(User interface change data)
------------------------------------

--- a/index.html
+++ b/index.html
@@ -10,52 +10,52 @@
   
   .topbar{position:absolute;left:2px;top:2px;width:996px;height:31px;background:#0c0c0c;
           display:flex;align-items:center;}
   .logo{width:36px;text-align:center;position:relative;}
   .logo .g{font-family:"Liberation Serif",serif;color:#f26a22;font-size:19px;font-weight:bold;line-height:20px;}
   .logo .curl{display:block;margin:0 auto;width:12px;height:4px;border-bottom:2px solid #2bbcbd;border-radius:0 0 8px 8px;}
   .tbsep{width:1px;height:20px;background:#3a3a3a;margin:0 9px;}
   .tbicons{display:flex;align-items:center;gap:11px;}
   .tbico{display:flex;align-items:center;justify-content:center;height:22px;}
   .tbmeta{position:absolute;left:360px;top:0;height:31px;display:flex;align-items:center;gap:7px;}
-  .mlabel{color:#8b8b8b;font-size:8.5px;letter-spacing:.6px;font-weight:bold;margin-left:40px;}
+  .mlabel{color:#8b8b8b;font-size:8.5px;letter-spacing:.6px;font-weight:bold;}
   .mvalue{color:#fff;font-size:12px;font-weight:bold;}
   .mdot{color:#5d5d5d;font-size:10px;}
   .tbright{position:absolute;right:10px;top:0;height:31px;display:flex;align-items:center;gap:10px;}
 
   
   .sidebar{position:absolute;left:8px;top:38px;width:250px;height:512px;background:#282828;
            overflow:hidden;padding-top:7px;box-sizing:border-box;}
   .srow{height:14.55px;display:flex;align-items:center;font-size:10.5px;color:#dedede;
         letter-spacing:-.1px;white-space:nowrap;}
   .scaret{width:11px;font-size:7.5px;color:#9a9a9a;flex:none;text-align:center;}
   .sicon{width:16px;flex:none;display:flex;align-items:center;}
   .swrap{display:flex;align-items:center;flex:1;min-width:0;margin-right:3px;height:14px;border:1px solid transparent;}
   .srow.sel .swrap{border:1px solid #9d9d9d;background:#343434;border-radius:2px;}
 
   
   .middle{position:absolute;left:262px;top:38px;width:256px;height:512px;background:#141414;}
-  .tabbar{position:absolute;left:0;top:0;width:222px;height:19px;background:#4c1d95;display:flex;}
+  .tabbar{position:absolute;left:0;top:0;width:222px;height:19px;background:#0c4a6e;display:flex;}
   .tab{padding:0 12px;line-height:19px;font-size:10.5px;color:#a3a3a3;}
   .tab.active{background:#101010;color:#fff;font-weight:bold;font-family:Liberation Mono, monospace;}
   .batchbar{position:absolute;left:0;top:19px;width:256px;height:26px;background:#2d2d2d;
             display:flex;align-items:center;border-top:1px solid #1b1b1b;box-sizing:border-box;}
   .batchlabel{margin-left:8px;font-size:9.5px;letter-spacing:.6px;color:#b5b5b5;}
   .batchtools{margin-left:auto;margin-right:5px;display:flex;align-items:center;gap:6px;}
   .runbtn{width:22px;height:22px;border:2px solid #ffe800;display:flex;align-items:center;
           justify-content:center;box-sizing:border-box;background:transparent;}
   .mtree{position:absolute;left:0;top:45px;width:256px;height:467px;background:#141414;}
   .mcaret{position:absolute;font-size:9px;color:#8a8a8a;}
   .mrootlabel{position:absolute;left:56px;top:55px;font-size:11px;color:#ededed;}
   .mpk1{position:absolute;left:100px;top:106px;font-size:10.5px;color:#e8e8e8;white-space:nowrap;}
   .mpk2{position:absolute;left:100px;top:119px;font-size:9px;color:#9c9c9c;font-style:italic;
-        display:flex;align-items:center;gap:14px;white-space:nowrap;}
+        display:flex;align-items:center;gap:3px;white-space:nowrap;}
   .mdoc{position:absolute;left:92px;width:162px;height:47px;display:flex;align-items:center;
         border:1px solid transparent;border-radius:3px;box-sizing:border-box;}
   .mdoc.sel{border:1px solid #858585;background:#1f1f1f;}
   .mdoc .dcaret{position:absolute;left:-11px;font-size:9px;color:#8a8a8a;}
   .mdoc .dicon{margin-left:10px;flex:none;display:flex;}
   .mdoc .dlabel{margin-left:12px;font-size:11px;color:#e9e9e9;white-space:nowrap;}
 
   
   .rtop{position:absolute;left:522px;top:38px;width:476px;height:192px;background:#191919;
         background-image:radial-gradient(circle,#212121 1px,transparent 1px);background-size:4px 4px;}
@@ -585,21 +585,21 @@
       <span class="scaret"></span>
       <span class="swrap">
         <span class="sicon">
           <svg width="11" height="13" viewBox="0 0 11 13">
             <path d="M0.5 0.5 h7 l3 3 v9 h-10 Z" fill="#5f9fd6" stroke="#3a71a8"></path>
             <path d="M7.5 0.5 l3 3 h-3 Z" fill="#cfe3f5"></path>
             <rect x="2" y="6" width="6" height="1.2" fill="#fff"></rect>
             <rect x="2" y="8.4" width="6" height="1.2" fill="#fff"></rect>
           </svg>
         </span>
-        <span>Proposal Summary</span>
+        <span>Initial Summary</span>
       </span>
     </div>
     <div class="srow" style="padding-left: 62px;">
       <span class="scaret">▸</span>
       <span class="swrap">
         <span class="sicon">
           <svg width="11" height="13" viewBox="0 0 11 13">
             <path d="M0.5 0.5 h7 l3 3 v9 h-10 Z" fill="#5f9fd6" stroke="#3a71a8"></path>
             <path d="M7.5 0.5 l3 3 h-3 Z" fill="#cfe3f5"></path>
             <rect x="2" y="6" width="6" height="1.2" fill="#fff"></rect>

------------------------------------

* **What the exercise asks**:
Write every entry out again. Leave each one exactly as it is.

* **Exercise solution**:
--- a/index.html
+++ b/index.html
@@ -10,52 +10,52 @@
   
   .topbar{position:absolute;left:2px;top:2px;width:996px;height:31px;background:#0c0c0c;
           display:flex;align-items:center;}
   .logo{width:36px;text-align:center;position:relative;}
   .logo .g{font-family:"Liberation Serif",serif;color:#f26a22;font-size:19px;font-weight:bold;line-height:20px;}
   .logo .curl{display:block;margin:0 auto;width:12px;height:4px;border-bottom:2px solid #2bbcbd;border-radius:0 0 8px 8px;}
   .tbsep{width:1px;height:20px;background:#3a3a3a;margin:0 9px;}
   .tbicons{display:flex;align-items:center;gap:11px;}
   .tbico{display:flex;align-items:center;justify-content:center;height:22px;}
   .tbmeta{position:absolute;left:360px;top:0;height:31px;display:flex;align-items:center;gap:7px;}
-  .mlabel{color:#8b8b8b;font-size:8.5px;letter-spacing:.6px;font-weight:bold;margin-left:40px;}
+  .mlabel{color:#8b8b8b;font-size:8.5px;letter-spacing:.6px;font-weight:bold;}
   .mvalue{color:#fff;font-size:12px;font-weight:bold;}
   .mdot{color:#5d5d5d;font-size:10px;}
   .tbright{position:absolute;right:10px;top:0;height:31px;display:flex;align-items:center;gap:10px;}
 
   
   .sidebar{position:absolute;left:8px;top:38px;width:250px;height:512px;background:#282828;
            overflow:hidden;padding-top:7px;box-sizing:border-box;}
   .srow{height:14.55px;display:flex;align-items:center;font-size:10.5px;color:#dedede;
         letter-spacing:-.1px;white-space:nowrap;}
   .scaret{width:11px;font-size:7.5px;color:#9a9a9a;flex:none;text-align:center;}
   .sicon{width:16px;flex:none;display:flex;align-items:center;}
   .swrap{display:flex;align-items:center;flex:1;min-width:0;margin-right:3px;height:14px;border:1px solid transparent;}
   .srow.sel .swrap{border:1px solid #9d9d9d;background:#343434;border-radius:2px;}
 
   
   .middle{position:absolute;left:262px;top:38px;width:256px;height:512px;background:#141414;}
-  .tabbar{position:absolute;left:0;top:0;width:222px;height:19px;background:#4c1d95;display:flex;}
+  .tabbar{position:absolute;left:0;top:0;width:222px;height:19px;background:#0c4a6e;display:flex;}
   .tab{padding:0 12px;line-height:19px;font-size:10.5px;color:#a3a3a3;}
   .tab.active{background:#101010;color:#fff;font-weight:bold;font-family:Liberation Mono, monospace;}
   .batchbar{position:absolute;left:0;top:19px;width:256px;height:26px;background:#2d2d2d;
             display:flex;align-items:center;border-top:1px solid #1b1b1b;box-sizing:border-box;}
   .batchlabel{margin-left:8px;font-size:9.5px;letter-spacing:.6px;color:#b5b5b5;}
   .batchtools{margin-left:auto;margin-right:5px;display:flex;align-items:center;gap:6px;}
   .runbtn{width:22px;height:22px;border:2px solid #ffe800;display:flex;align-items:center;
           justify-content:center;box-sizing:border-box;background:transparent;}
   .mtree{position:absolute;left:0;top:45px;width:256px;height:467px;background:#141414;}
   .mcaret{position:absolute;font-size:9px;color:#8a8a8a;}
   .mrootlabel{position:absolute;left:56px;top:55px;font-size:11px;color:#ededed;}
   .mpk1{position:absolute;left:100px;top:106px;font-size:10.5px;color:#e8e8e8;white-space:nowrap;}
   .mpk2{position:absolute;left:100px;top:119px;font-size:9px;color:#9c9c9c;font-style:italic;
-        display:flex;align-items:center;gap:14px;white-space:nowrap;}
+        display:flex;align-items:center;gap:3px;white-space:nowrap;}
   .mdoc{position:absolute;left:92px;width:162px;height:47px;display:flex;align-items:center;
         border:1px solid transparent;border-radius:3px;box-sizing:border-box;}
   .mdoc.sel{border:1px solid #858585;background:#1f1f1f;}
   .mdoc .dcaret{position:absolute;left:-11px;font-size:9px;color:#8a8a8a;}
   .mdoc .dicon{margin-left:10px;flex:none;display:flex;}
   .mdoc .dlabel{margin-left:12px;font-size:11px;color:#e9e9e9;white-space:nowrap;}
 
   
   .rtop{position:absolute;left:522px;top:38px;width:476px;height:192px;background:#191919;
         background-image:radial-gradient(circle,#212121 1px,transparent 1px);background-size:4px 4px;}
@@ -585,21 +585,21 @@
       <span class="scaret"></span>
       <span class="swrap">
         <span class="sicon">
           <svg width="11" height="13" viewBox="0 0 11 13">
             <path d="M0.5 0.5 h7 l3 3 v9 h-10 Z" fill="#5f9fd6" stroke="#3a71a8"></path>
             <path d="M7.5 0.5 l3 3 h-3 Z" fill="#cfe3f5"></path>
             <rect x="2" y="6" width="6" height="1.2" fill="#fff"></rect>
             <rect x="2" y="8.4" width="6" height="1.2" fill="#fff"></rect>
           </svg>
         </span>
-        <span>Proposal Summary</span>
+        <span>Initial Summary</span>
       </span>
     </div>
     <div class="srow" style="padding-left: 62px;">
       <span class="scaret">▸</span>
       <span class="swrap">
         <span class="sicon">
           <svg width="11" height="13" viewBox="0 0 11 13">
             <path d="M0.5 0.5 h7 l3 3 v9 h-10 Z" fill="#5f9fd6" stroke="#3a71a8"></path>
             <path d="M7.5 0.5 l3 3 h-3 Z" fill="#cfe3f5"></path>
             <rect x="2" y="6" width="6" height="1.2" fill="#fff"></rect>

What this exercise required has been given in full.